* [WHAT THE EXERCISE ASKS]:
Records follow. Print exactly the lines from the one that has "(621, 321) none" through the one that has "[358,206,419,223] 1.0.0? ->", inclusive, and omit the pictures.

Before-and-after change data
···
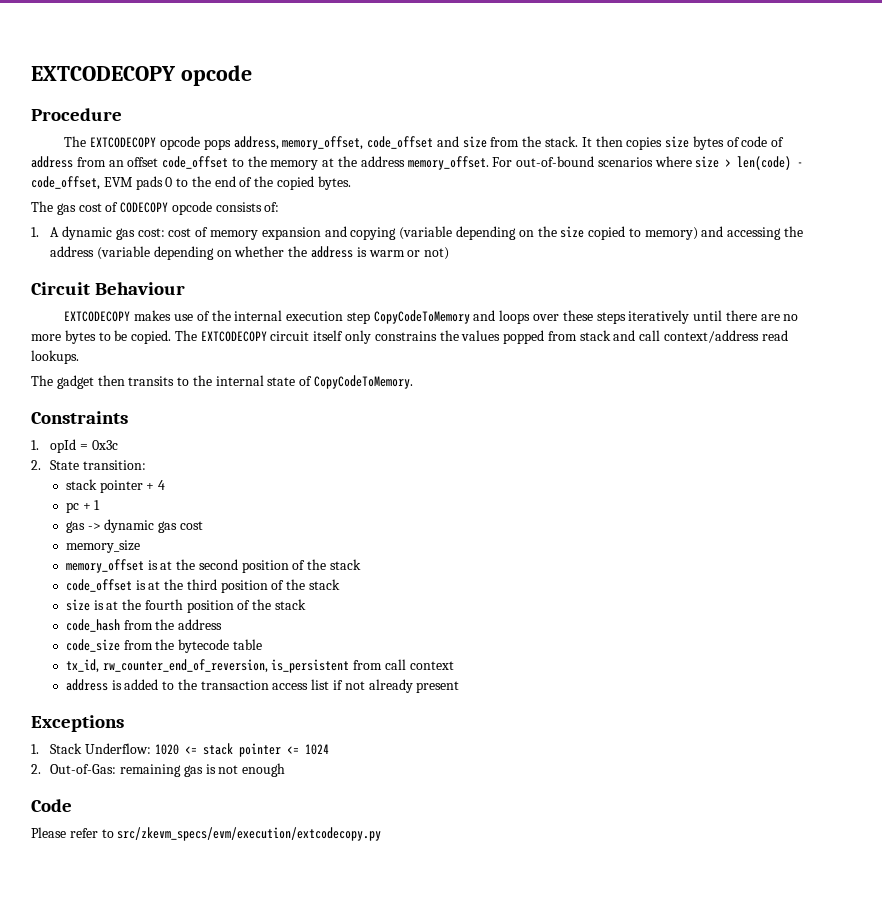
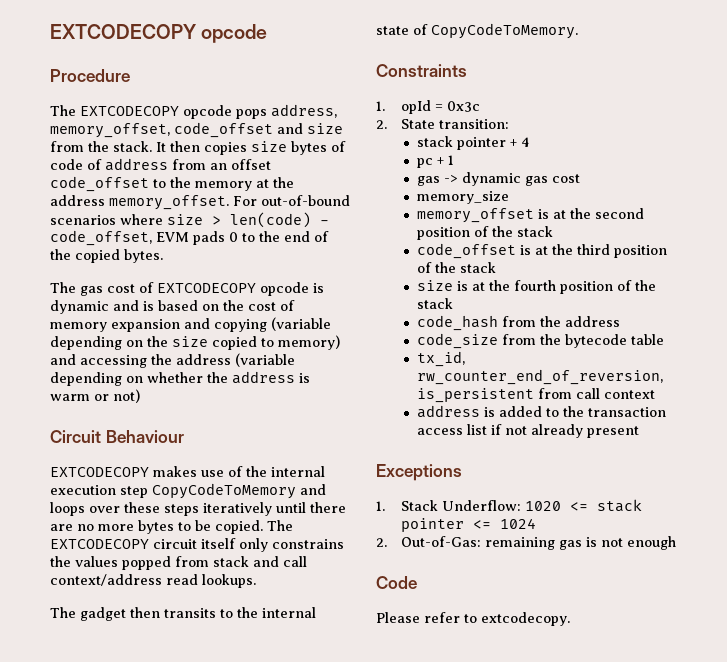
[120,201,280,215] [31,226,165,240] CODECOPY opcode consists of: // 1. A dynamic gas cost: -> [157,282,324,296] [50,300,244,314] EXTCODECOPY opcode is dynamic and is based on the
[117,827,382,841] src/zkevm_specs/evm/execution/extcodecopy.py -> [481,612,570,626] extcodecopy.

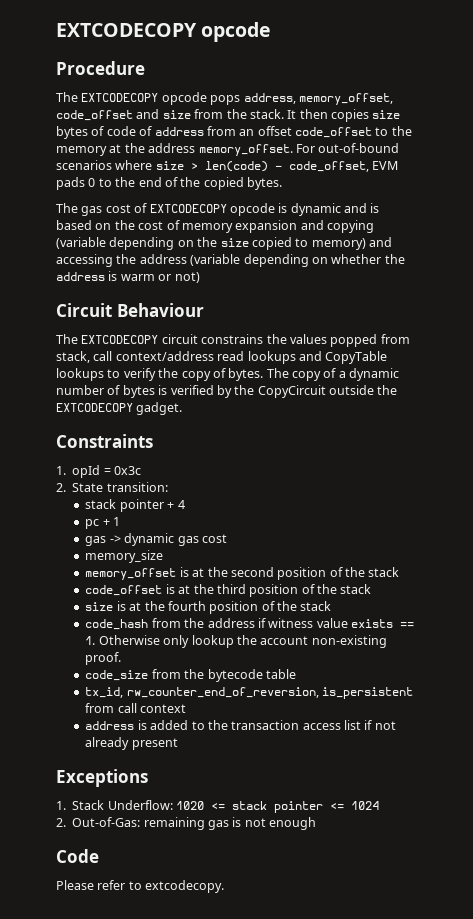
[50,466,325,477] [50,483,326,499] [50,502,346,516] [50,520,263,534] EXTCODECOPY makes use of the internal execution step CopyCodeToMemory and loops over these steps iteratively until there are no more bytes to be copied. -> (204, 310) none
[201,538,268,552] itself only -> (198, 339) none
[213,556,279,567] stack and -> [56,351,90,363] stack,
[202,574,256,588] [50,607,316,621] [376,23,578,39] lookups. // The gadget then transits to the internal state of CopyCodeToMemory. -> [247,351,388,364] [56,368,400,381] [56,385,398,398] [56,402,183,415] lookups and CopyTable lookups to verify the copy of bytes. The copy of a dynamic number of bytes is verified by the CopyCircuit outside the EXTCODECOPY gadget.
(621, 321) none -> [257,618,415,628] [85,635,387,648] [85,652,122,665] if witness value exists == 1. Otherwise only lookup the account non-existing proof.

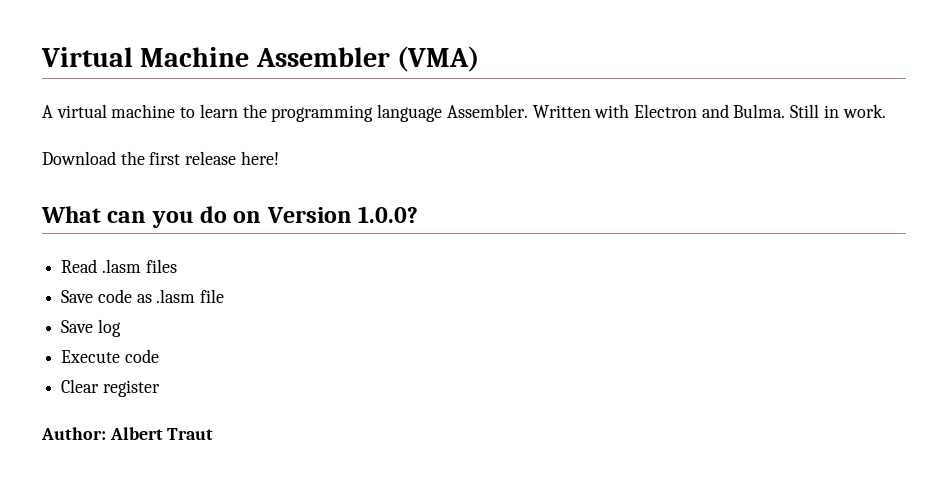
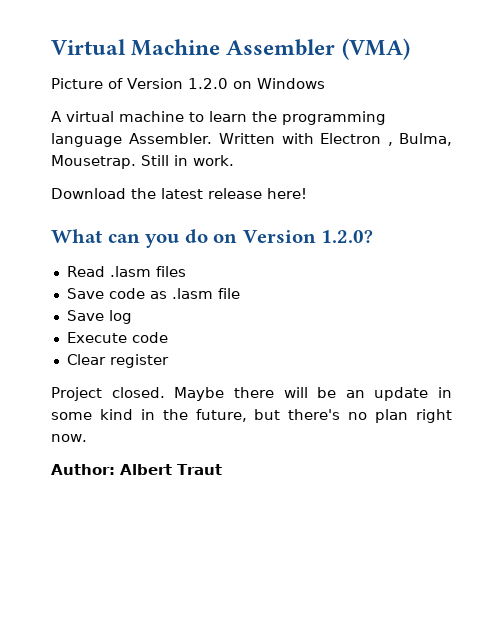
(480, 59) none -> [51,78,325,89] // Picture of Version 1.2.0 on Windows
[701,104,786,118] and Bulma. -> [387,133,453,146] [51,155,136,169] , Bulma, Mousetrap.
[149,152,181,165] first -> [161,188,203,199] latest
[358,206,419,223] 1.0.0? -> [321,230,374,243] 1.2.0?
(160, 388) none -> [51,387,452,401] [51,409,453,423] [51,434,87,442] // Project closed. Maybe there will be an update in some kind in the future, but there's no plan right now.

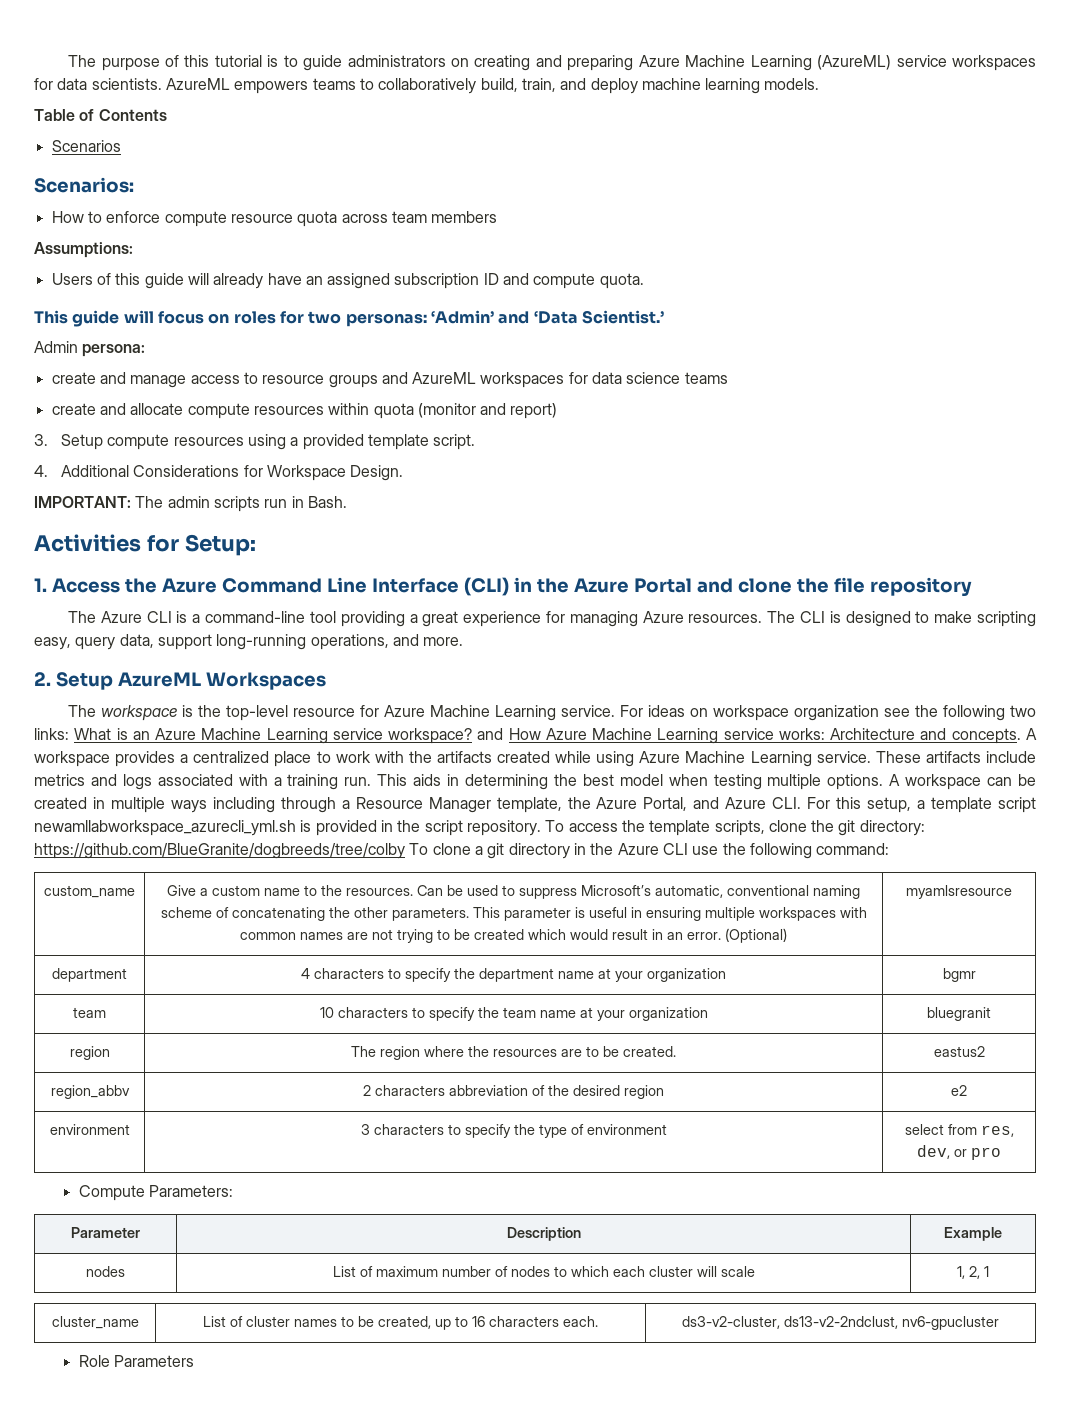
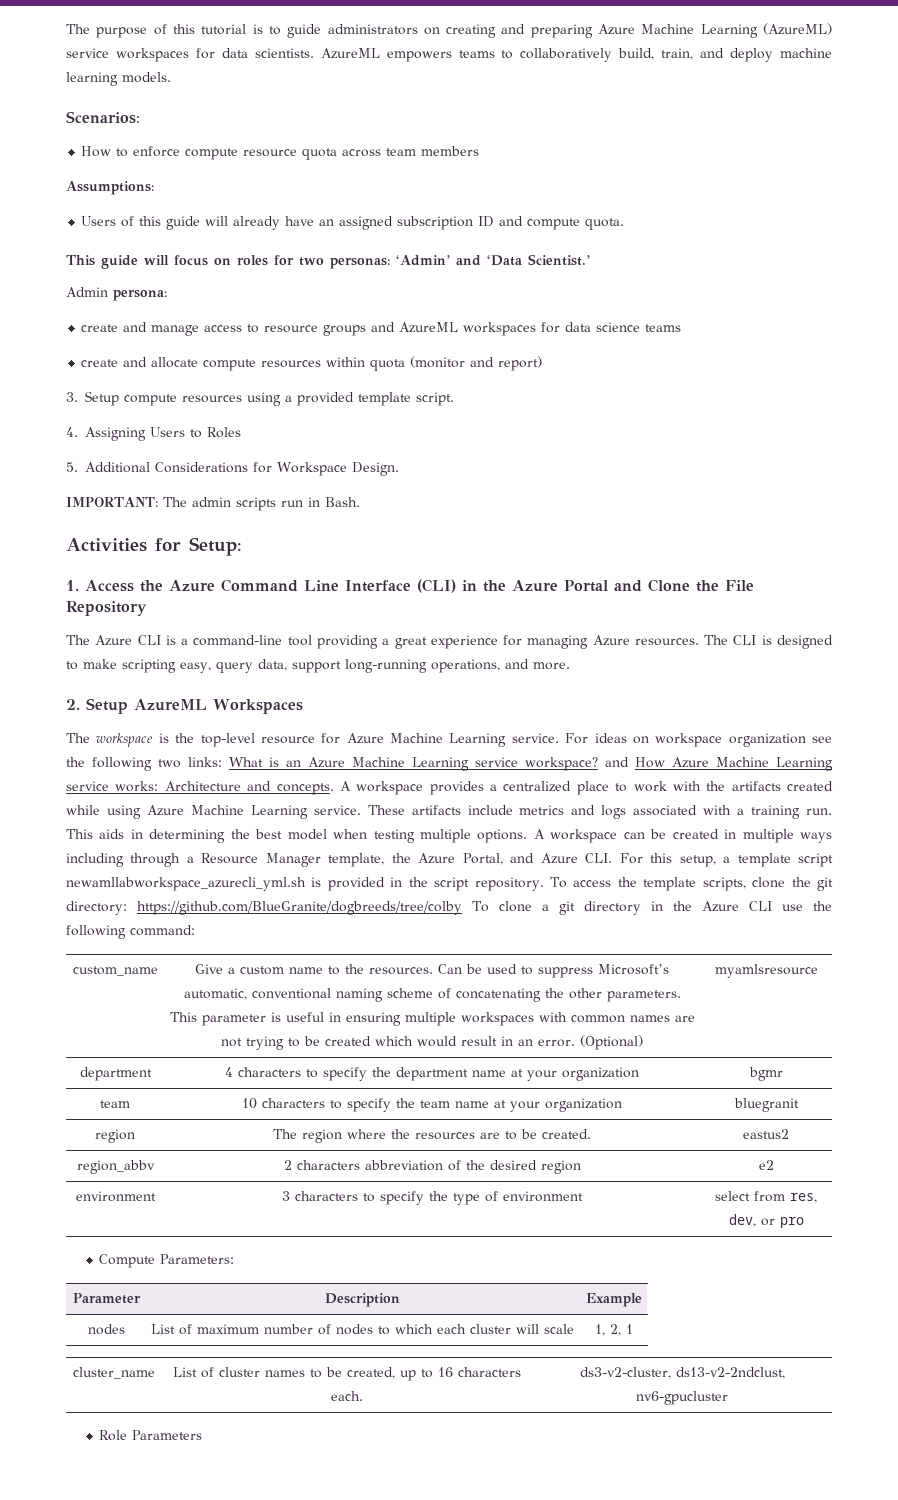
[34,109,167,121] [51,140,121,152] // Table of Contents // Scenarios -> (171, 77) none
(48, 471) none -> [85,427,241,441] [66,462,78,472] Assigning Users to Roles // 5.
[737,577,972,597] clone the file repository -> [648,579,754,592] [66,601,147,616] Clone the File Repository

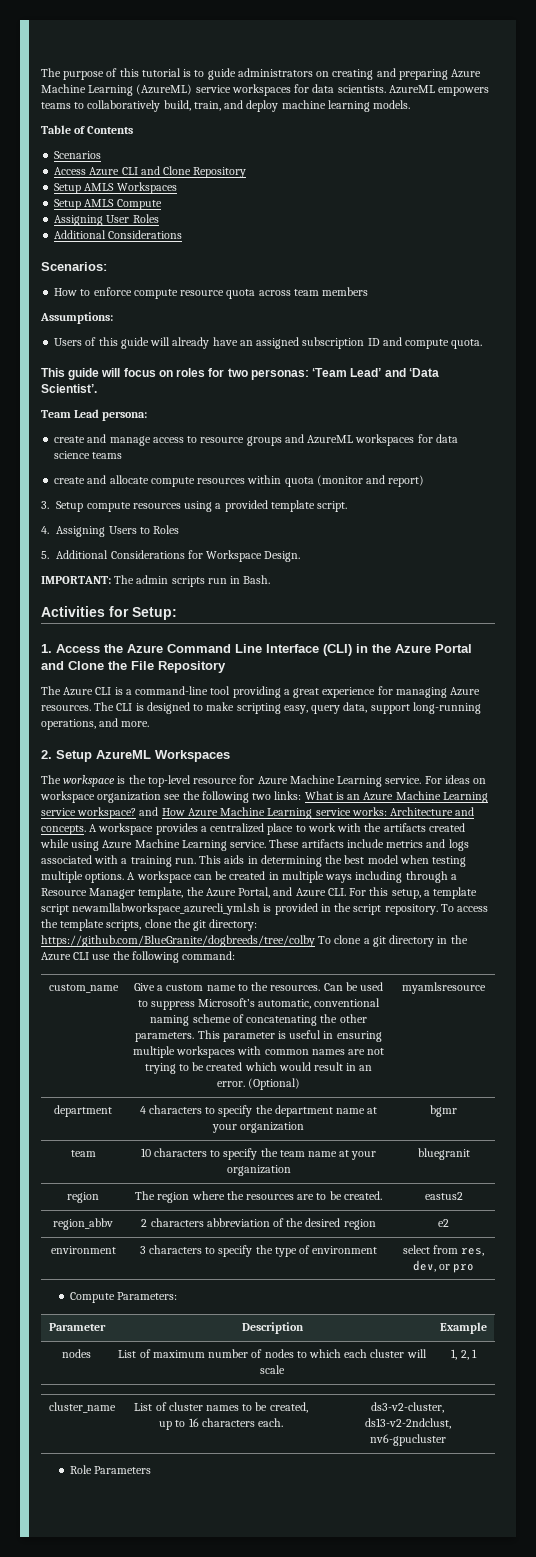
(171, 77) none -> [41,125,134,134] [54,151,102,159] [54,166,247,178] [54,182,177,194] [54,199,162,210] [54,214,159,226] [54,230,183,239] // Table of Contents // Scenarios // Access Azure CLI and Clone Repository // Setup AMLS Workspaces // Setup AMLS Compute // Assigning User Roles // Additional Considerations
[396,254,590,266] [66,287,108,297] ‘Admin’ and ‘Data Scientist.’ // Admin -> [312,368,439,377] [41,384,97,393] [41,409,100,418] ‘Team Lead’ and ‘Data Scientist’. // Team Lead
···
* [RESPONSE TO THE EXERCISE]:
(621, 321) none -> [257,618,415,628] [85,635,387,648] [85,652,122,665] if witness value exists == 1. Otherwise only lookup the account non-existing proof.

(480, 59) none -> [51,78,325,89] // Picture of Version 1.2.0 on Windows
[701,104,786,118] and Bulma. -> [387,133,453,146] [51,155,136,169] , Bulma, Mousetrap.
[149,152,181,165] first -> [161,188,203,199] latest
[358,206,419,223] 1.0.0? -> [321,230,374,243] 1.2.0?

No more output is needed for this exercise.